Ao contrário do que sucede com
os poderes políticos e económicos, não pretendo concentrar-me na capital.
Acredito que idêntico grau de deslumbramento aconteceria se George Clooney
adquirisse uma quinta no Gerês ou os U2 montassem estúdio em Pombal. Ou, por
mero absurdo, se Obama passasse pelo Porto a dizer patetices e torcegar o
tráfego. É ridículo supor que Lisboa é mais provinciana que o resto do país: em
matéria de provincianismo, e atraso de vida, é a cara chapada. Eça, que morava
longe, fartou-se de o notar. O engraçado (“engraçado” não é a palavra exata) é
que, 130 anos depois, a lendária “identidade” não mudou. Nas últimas décadas,
entraram por aí “fundos”, tecnologia, carros, turistas, “startups”, o que
calhou. Os portugueses aproveitaram tudo, misturaram tudo, consumiram tudo e,
na essência, permaneceram isolados como antes. E pasmados como nunca.

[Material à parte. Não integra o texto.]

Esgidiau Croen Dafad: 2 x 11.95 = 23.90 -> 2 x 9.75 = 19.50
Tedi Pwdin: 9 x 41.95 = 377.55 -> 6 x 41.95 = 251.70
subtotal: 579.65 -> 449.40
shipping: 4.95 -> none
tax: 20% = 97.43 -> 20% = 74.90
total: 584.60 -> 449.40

Em suma, a nossa existência
carece da legitimação de terceiros. Uma “vedeta” facilita. Se não se arranja a
“vedeta”, qualquer estrangeiro anónimo serve: não deve haver lugar na Terra
onde os visitantes são interrogados com tanta frequência – e ansiedade – acerca
da opinião que têm de Portugal. Dado que os visitantes são geralmente
simpáticos e a opinião é geralmente positiva, os repórteres que os massacram
podem espalhar a aprovação com patriótico furor. E, após escutar atentamente os
louvores do sr. Hans Meier, contabilista de Zurique, sobre o bacalhau e o sol,
os portugueses podem concluir que são os maiores. E adormecer em paz, cheinhos
de medo de não serem nada.
Nota de rodapé
As três principais figuras do
Estado subiram a um palco para cantar a “Casinha” dos Xutos e Pontapés, e as
figuras que fizeram não se descrevem. Um deputado do PCP foi apanhado nas
consultas de um hospital privado, o representante exato de tudo o que o
comunismo combate. A passagem da “seleção” da bola pelo campeonato do sector
inspirou as habituais exibições de patriotismo, felizmente moderadas pela
eliminação sumária. A dívida pública alcançou novos recordes, justificando os
amplos louvores ao dr. Centeno. Muitos inimigos das touradas continuam a ser
mais repulsivos do que o repulsivo espetáculo que querem proibir, sendo
“proibir” a palavra-chave e o único desígnio dessa gente. O PSD juntou-se ao PS
para depositar o dr. Soares no Panteão, isto se os partidos ainda merecerem ser
citados separadamente. E houve a frota automóvel de Madonna em Lisboa e a ecologia,
alimentada a jato, de Obama no Porto. Tudo aconteceu na meia dúzia de dias em
que gozei férias. O país não tem férias, mas goza que se farta.